For \(f(x)=x^2+3\) and \(g(x)=2x-5,\) find \(\left(f/g\right)(x)\) and state its domain.

Hint.

The new function \((f/g)(x)\) is a quotient of two functions. For what values of \(x\) is the denominator zero?

Solution.

\((\frac{f}{g})(x)=\frac{x^2+3}{2x-5}.\) The domain is \(\{x|x\neq\frac{5}{2}\}.\)

Subsubsection 1.3.2.2 Function Composition

When we compose functions, we take a function of a function. For example, suppose the temperature \(T\) on a given day is described as a function of time \(t\) (measured in hours after midnight) as in Table 1.20. Suppose the cost \(C,\) to heat or cool a building for 1 hour, can be described as a function of the temperature \(T.\) Combining these two functions, we can describe the cost of heating or cooling a building as a function of time by evaluating \(C(T(t)).\) We have defined a new function, denoted \(C\circ T,\) which is defined such that \((C\circ T)(t)=C(T(t))\) for all \(t\) in the domain of \(T.\) This new function is called a composite function. We note that since cost is a function of temperature and temperature is a function of time, it makes sense to define this new function \((C\circ T)(t).\) It does not make sense to consider \((T\circ C)(t),\) because temperature is not a function of cost.

Definition 1.40.

Consider the function \(f\) with domain \(A\) and range \(B,\) and the function \(g\) with domain \(D\) and range \(E.\) If \(B\) is a subset of \(D,\) then the composite function \((g\circ f)(x)\) is the function with domain \(A\) such that

\begin{equation*} (g\circ f)(x)=g(f(x)). \end{equation*}

A composite function \(g\circ f\) can be viewed in two steps. First, the function \(f\) maps each input \(x\) in the domain of \(f\) to its output \(f(x)\) in the range of \(f.\) Second, since the range of \(f\) is a subset of the domain of \(g,\) the output \(f(x)\) is an element in the domain of \(g,\) and therefore it is mapped to an output \(g(f(x))\) in the range of \(g.\) In Figure 1.41, we see a visual image of a composite function.

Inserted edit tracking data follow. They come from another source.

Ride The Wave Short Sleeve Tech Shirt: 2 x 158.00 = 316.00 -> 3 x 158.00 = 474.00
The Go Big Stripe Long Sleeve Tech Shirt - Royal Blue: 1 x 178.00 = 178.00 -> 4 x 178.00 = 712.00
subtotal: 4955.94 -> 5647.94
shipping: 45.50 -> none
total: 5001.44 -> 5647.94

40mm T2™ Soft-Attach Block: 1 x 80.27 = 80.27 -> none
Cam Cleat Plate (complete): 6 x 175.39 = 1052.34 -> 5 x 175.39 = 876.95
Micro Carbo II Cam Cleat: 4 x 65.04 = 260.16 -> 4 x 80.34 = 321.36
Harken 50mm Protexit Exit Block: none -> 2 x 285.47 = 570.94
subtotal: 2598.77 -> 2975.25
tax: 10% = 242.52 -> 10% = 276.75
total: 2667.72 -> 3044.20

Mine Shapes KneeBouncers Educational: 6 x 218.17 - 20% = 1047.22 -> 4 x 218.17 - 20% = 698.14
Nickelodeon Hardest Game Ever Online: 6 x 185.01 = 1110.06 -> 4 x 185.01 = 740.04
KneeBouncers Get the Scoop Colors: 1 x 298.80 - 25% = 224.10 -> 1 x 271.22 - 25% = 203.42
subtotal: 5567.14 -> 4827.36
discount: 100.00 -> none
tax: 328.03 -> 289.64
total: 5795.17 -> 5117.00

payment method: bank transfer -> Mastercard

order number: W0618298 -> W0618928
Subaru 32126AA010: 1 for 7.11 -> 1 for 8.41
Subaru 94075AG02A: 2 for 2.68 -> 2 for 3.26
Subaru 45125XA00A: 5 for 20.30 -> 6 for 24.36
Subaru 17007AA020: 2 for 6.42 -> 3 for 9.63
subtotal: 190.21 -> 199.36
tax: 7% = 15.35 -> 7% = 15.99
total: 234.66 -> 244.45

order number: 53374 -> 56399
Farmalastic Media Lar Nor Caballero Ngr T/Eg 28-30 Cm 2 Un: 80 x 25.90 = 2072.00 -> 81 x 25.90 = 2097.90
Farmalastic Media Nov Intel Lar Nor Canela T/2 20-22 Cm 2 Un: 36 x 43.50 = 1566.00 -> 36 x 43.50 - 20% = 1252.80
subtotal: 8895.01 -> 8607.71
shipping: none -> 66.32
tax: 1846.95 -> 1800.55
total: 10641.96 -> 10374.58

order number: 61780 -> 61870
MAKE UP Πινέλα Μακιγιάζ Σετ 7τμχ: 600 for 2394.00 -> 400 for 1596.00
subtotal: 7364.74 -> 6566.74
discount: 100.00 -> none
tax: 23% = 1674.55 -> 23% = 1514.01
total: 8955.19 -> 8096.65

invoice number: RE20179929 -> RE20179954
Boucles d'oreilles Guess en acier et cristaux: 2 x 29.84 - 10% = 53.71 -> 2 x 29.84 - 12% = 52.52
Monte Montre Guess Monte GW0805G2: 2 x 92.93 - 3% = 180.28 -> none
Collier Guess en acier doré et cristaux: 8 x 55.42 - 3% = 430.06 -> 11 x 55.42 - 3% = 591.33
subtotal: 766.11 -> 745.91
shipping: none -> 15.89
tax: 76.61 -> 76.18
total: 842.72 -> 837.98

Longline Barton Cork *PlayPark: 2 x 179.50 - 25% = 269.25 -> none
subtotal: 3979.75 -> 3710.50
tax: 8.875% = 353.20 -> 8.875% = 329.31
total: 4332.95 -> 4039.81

"An image with three items. The first item is a blue bubble that has two labels: “domain of f” and “domain of g of f”. This item contains the numbers 1, 2, and 3. The second item is two bubbles: an orange bubble labeled “domain of g” and a blue bubble that is completely contained within the orange bubble and is labeled “range of f”. The blue bubble contains the numbers 0 and 1, which are thus also contained within the larger orange bubble. The orange bubble contains two numbers not contained within the smaller blue bubble, which are 2 and 3. The third item is two bubbles: an orange bubble labeled “range of g” and a blue bubble that is completely contained within the orange bubble and is labeled “range of g of f”. The blue bubble contains the numbers 4 and 5, which are thus also contained within the larger orange bubble. The orange bubble contains one number not contained within the smaller blue bubble, which is the number 3. The first item points has a blue arrow with the label “f” that points to the blue bubble in the second item. The orange bubble in the second item has an orange arrow labeled “g” that points the orange bubble in the third item. The first item has a blue arrow labeled “g of f” which points to the blue bubble in the third item. There are three blue arrows pointing from numbers in the first item to the numbers contained in the blue bubble of the second item. The first blue arrow points from the 1 to the 0, the second blue arrow points from the 2 to the 1, and the third blue arrow points from the 3 to the 0. There are 4 orange arrows pointing from the numbers contained in the orange bubble in the second item, including those also contained in the blue bubble of the second item, to the numbers contained in the orange bubble of the third item, including the numbers in the blue bubble of the third item. The first orange arrow points from 2 to 3, the second orange arrow points from 3 to 5, the third orange arrow points from 0 to 4, and the fourth orange arrow points from 1 to 5." — Figure 1.41. For the composite function \(g\circ f,\) we have \((g\circ f)(1)=4,(g\circ f)(2)=5,\) and \((g\circ f)(3)=4.\)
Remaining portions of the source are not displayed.